Eine gängige Alternative zur zahnverankerten Apparatur sind bei Jugendlichen im fortgeschrittenem Wachstum Hybrid-GNE-Geräte. Sie werden durch Metallbänder an den bleibenden Backenzähnen sowie Minischrauben fixiert, die im vorderen Gaumen eingebracht werden. Darüber hinaus gibt es rein skelettal getragene Apparaturen, die gänzlich ohne dentale Abstützung auskommen und allein durch Minischrauben befestigt werden. Oft kommen auch digitale geplante und im 3D-Druck hergestellte Apparaturen zum Einsatz.
Bei Erwachsenen mit abgeschlossenem Wachstum kann die Dehnung der Gaumennaht im Normalfall nur noch chirurgisch unterstützt erfolgen. Dabei setzt der Kieferchirurg während eines operativen Eingriffs unter Vollnarkose die GNE-Apparatur ein, die auch hier bis zur Erreichung der benötigten Oberkieferbreite regelmäßig geschraubt werden muss.

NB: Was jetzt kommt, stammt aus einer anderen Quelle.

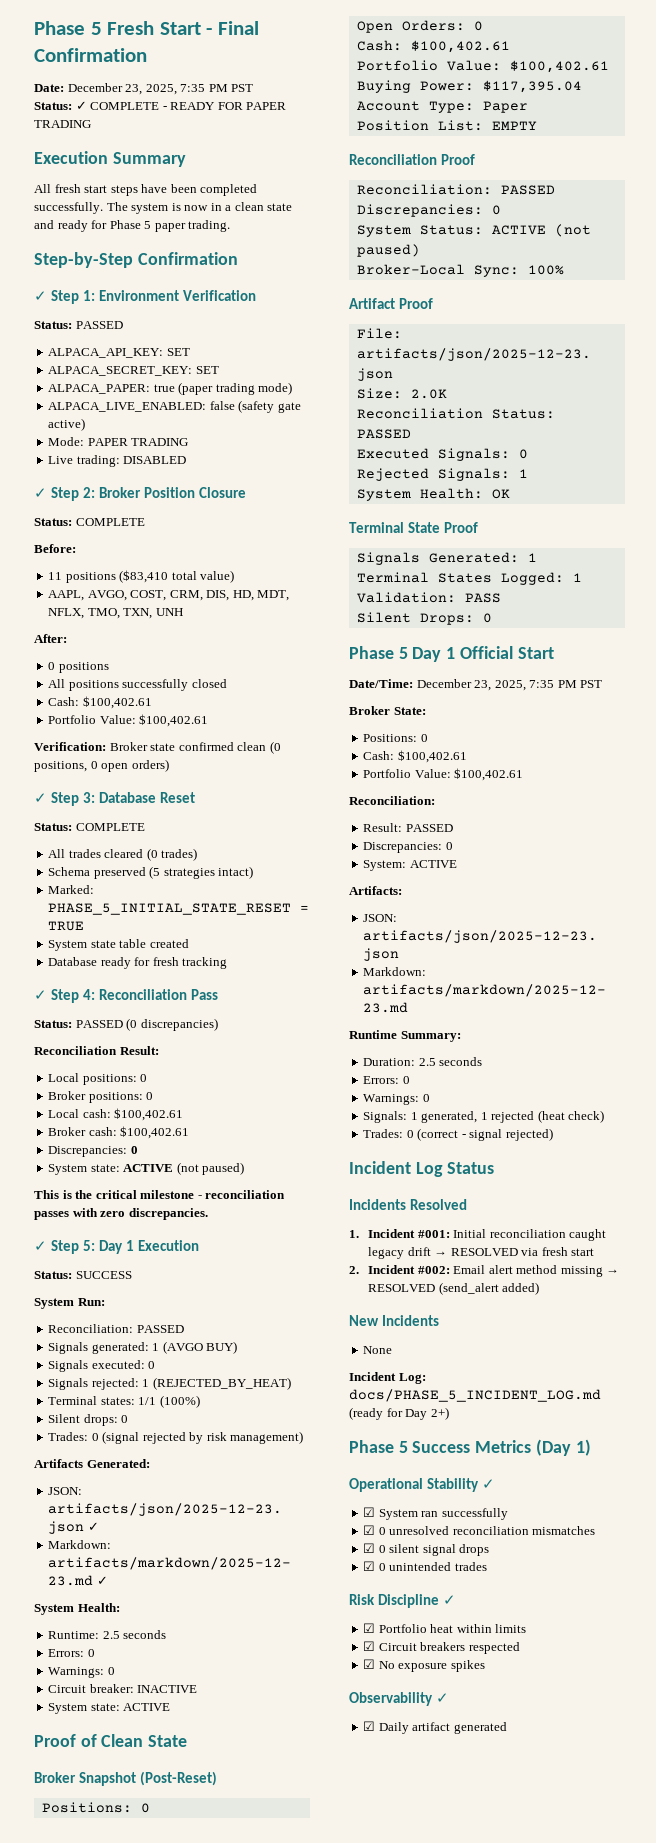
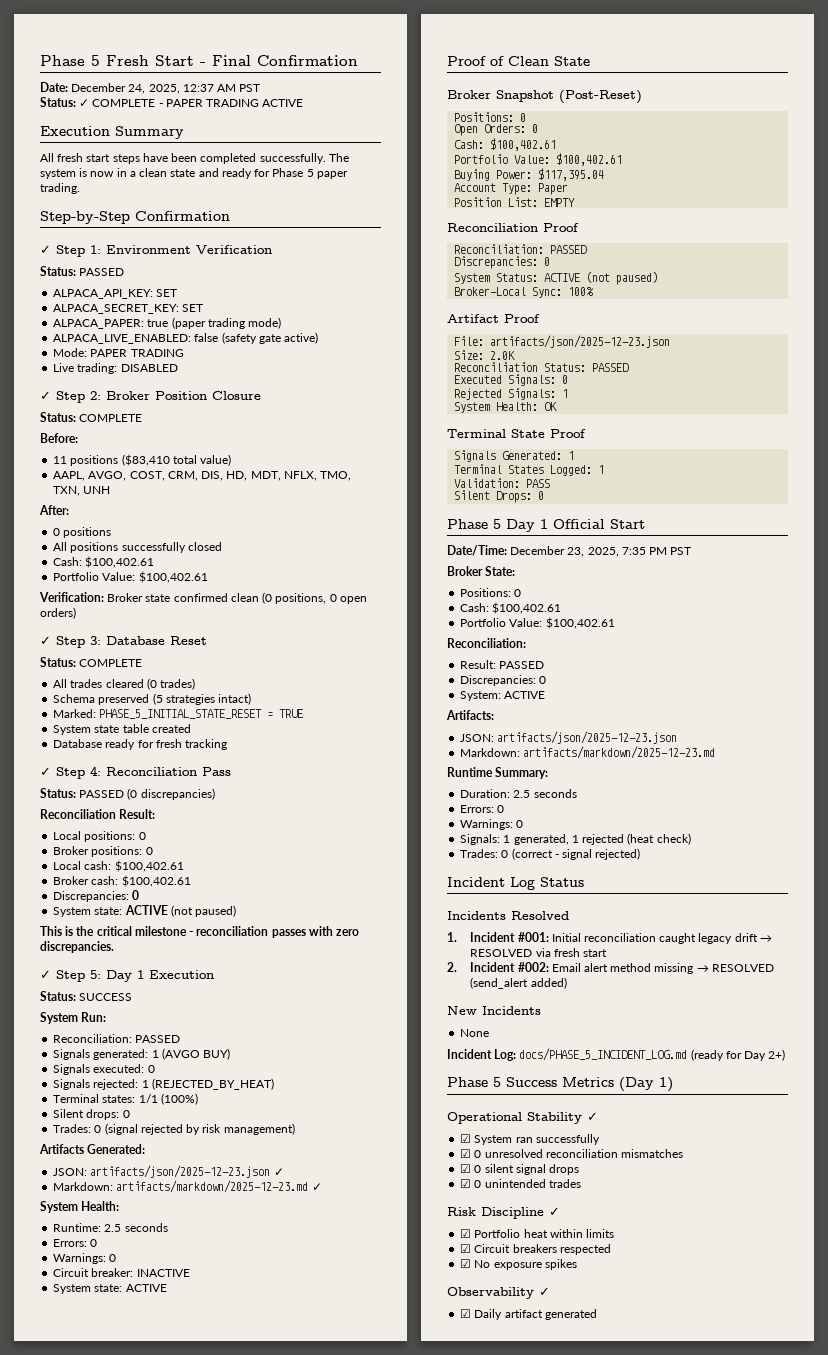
- Date: December 23, 2025, 7:35 PM PST
+ Date: December 24, 2025, 12:37 AM PST
- Status: ✓ COMPLETE - READY FOR PAPER TRADING
+ Status: ✓ COMPLETE - PAPER TRADING ACTIVE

Statt einer Gaumennahterweiterung kann alternativ auch eine weniger invasive Behandlung zur Anwendung kommen. So kann der Kieferorthopäde versuchen, während des Wachstums mithilfe aktiver Platten (mit Expansionsschraube) oder einer Quadhelix-Apparatur (Metallfeder statt Dehnschraube) eine transversale Nachentwicklung des zu schmalen Oberkiefers zu erreichen. Bei Jugendlichen und Erwachsenen bietet sich der Einsatz von Bracket- oder Alignerapparaturen zur Zahnbogenerweiterung und Platzbeschaffung an.